# Store Sales - Model Training

The notebook is intended to explore different models for the Time Series Forecasting of the data contained in `data/store_sales`.

**NOTE:** Ensure to download also the `train.csv` from the following Kaggle Competition: [Stores Sales - Time Series Forecasting](https://www.kaggle.com/competitions/store-sales-time-series-forecasting/data).

# Setup Notebooks

## Imports

In [19]:
# Import Standard Libraries
import os
import pandas as pd
from pathlib import Path
from dynaconf import Dynaconf
from statsmodels.tsa.deterministic import DeterministicProcess
from sklearn.linear_model import LinearRegression

# Import Package Modules
from src.exploratory_data_analysis.exploratory_data_analysis_utils import (
    set_plot_characteristics
)
from src.data_preparation.data_preparation_utils import (
    group_avg_column_by_frequency
)

## Define Configurations

In [2]:
# Retrieve root path
root_path = Path(os.getcwd()).parents[1]

# Read EDA configuration
eda_config = Dynaconf(settings_files=[root_path / 'configuration' / 'store_sales_config.toml'], 
                      environment=True, 
                      env='eda')

# Extract configurations
data_paths = eda_config['data_paths']

## Set Plots Characteristics

In [4]:
set_plot_characteristics(eda_config['plot_settings'])

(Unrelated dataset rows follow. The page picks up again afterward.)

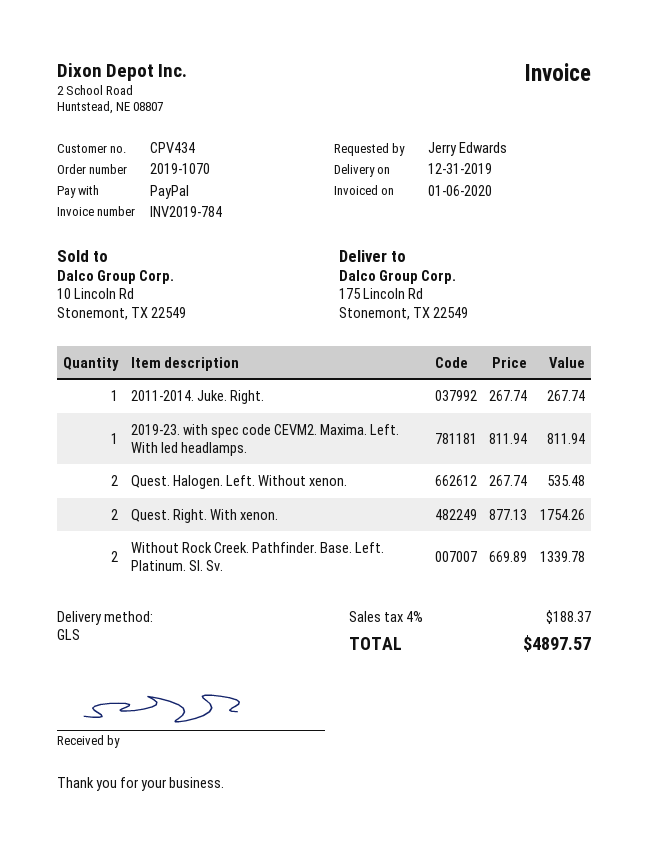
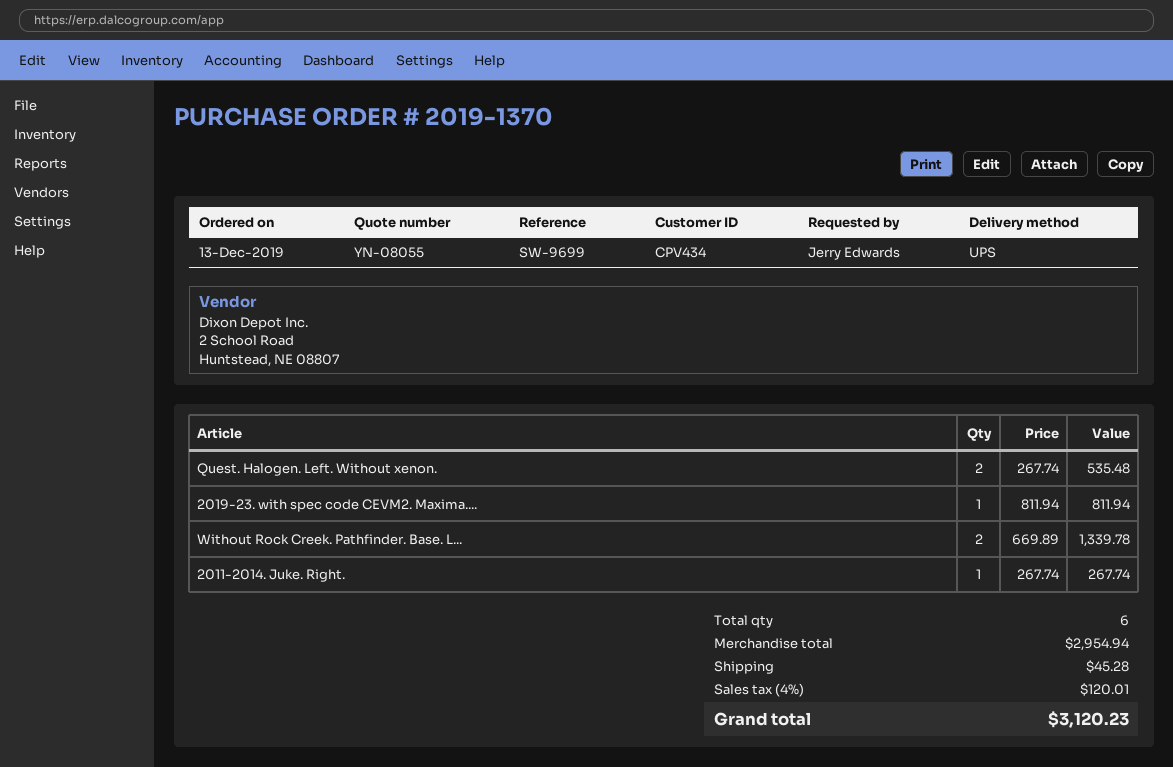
order number: 2019-1070 -> 2019-1370
shipping method: GLS -> UPS
Quest. Right. With xenon.: 2 x 877.13 = 1754.26 -> none
shipping: none -> 45.28
tax: 4% = 188.37 -> 4% = 120.01
total: 4897.57 -> 3120.23

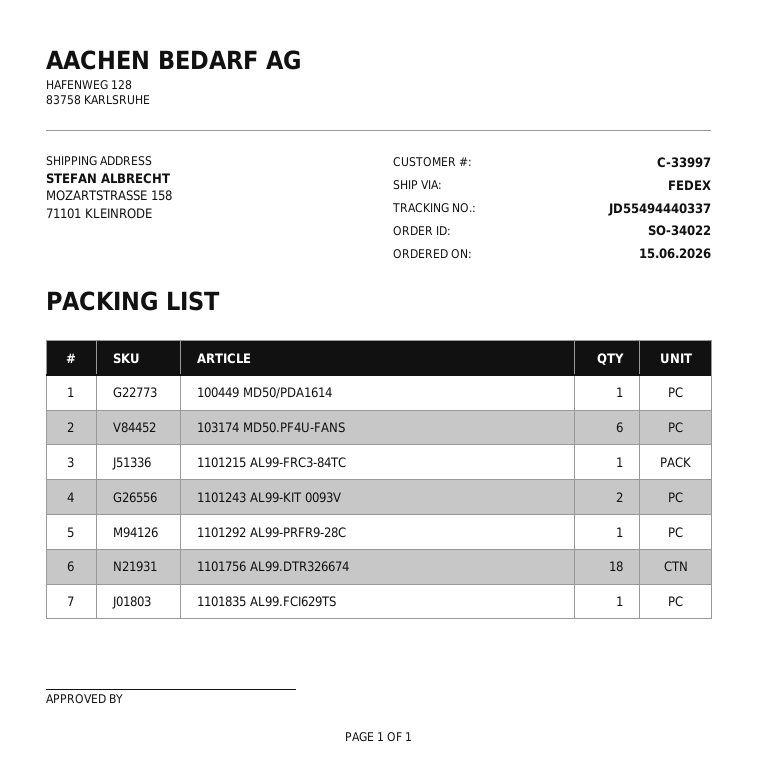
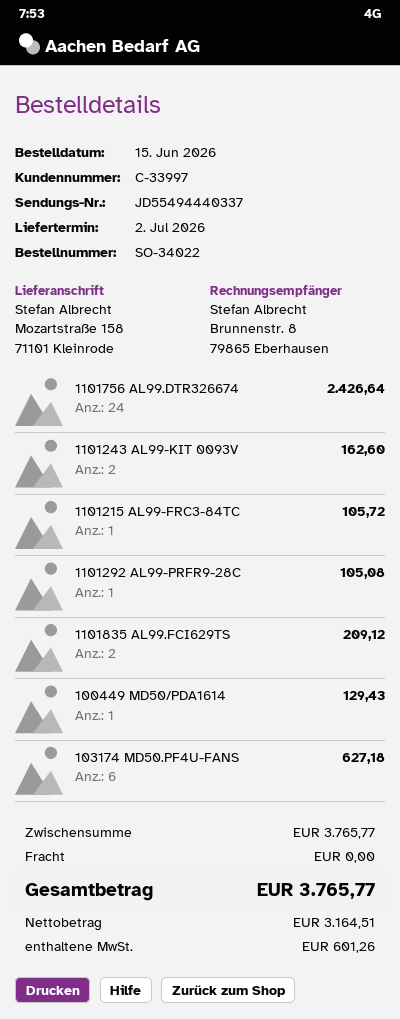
1101756 AL99.DTR326674: 18 -> 24
1101835 AL99.FCI629TS: 1 -> 2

[09/23/2024 16:33:23 - exploratory_data_analysis_utils] INFO - set_plot_characteristics - Start
[09/23/2024 16:33:23 - exploratory_data_analysis_utils] INFO - set_plot_characteristics - Creating theme parameters
[09/23/2024 16:33:23 - exploratory_data_analysis_utils] INFO - set_plot_characteristics - End


# Read Data

In [5]:
# Read data with parse dates
holidays_data = pd.read_csv(root_path / data_paths['holidays_data'], parse_dates=['date'], date_format='%Y-%m-%d')
oil_data = pd.read_csv(root_path / data_paths['oil_data'], parse_dates=['date'], date_format='%Y-%m-%d')
stores_data = pd.read_csv(root_path / data_paths['stores_data'])
transactions_data = pd.read_csv(root_path / data_paths['transactions_data'], parse_dates=['date'], date_format='%Y-%m-%d')
train_data = pd.read_csv(root_path / data_paths['train_data'], parse_dates=['date'], date_format='%Y-%m-%d')
test_data = pd.read_csv(root_path / data_paths['test_data'], parse_dates=['date'], date_format='%Y-%m-%d')

# Model Training

## Deterministic Process with Linear Regression

### Data Preparation

In [7]:
# Group transactions by week
transactions_data_weekly = group_avg_column_by_frequency(data=transactions_data, 
                                                         key='date', 
                                                         column='transactions', 
                                                         frequency='W')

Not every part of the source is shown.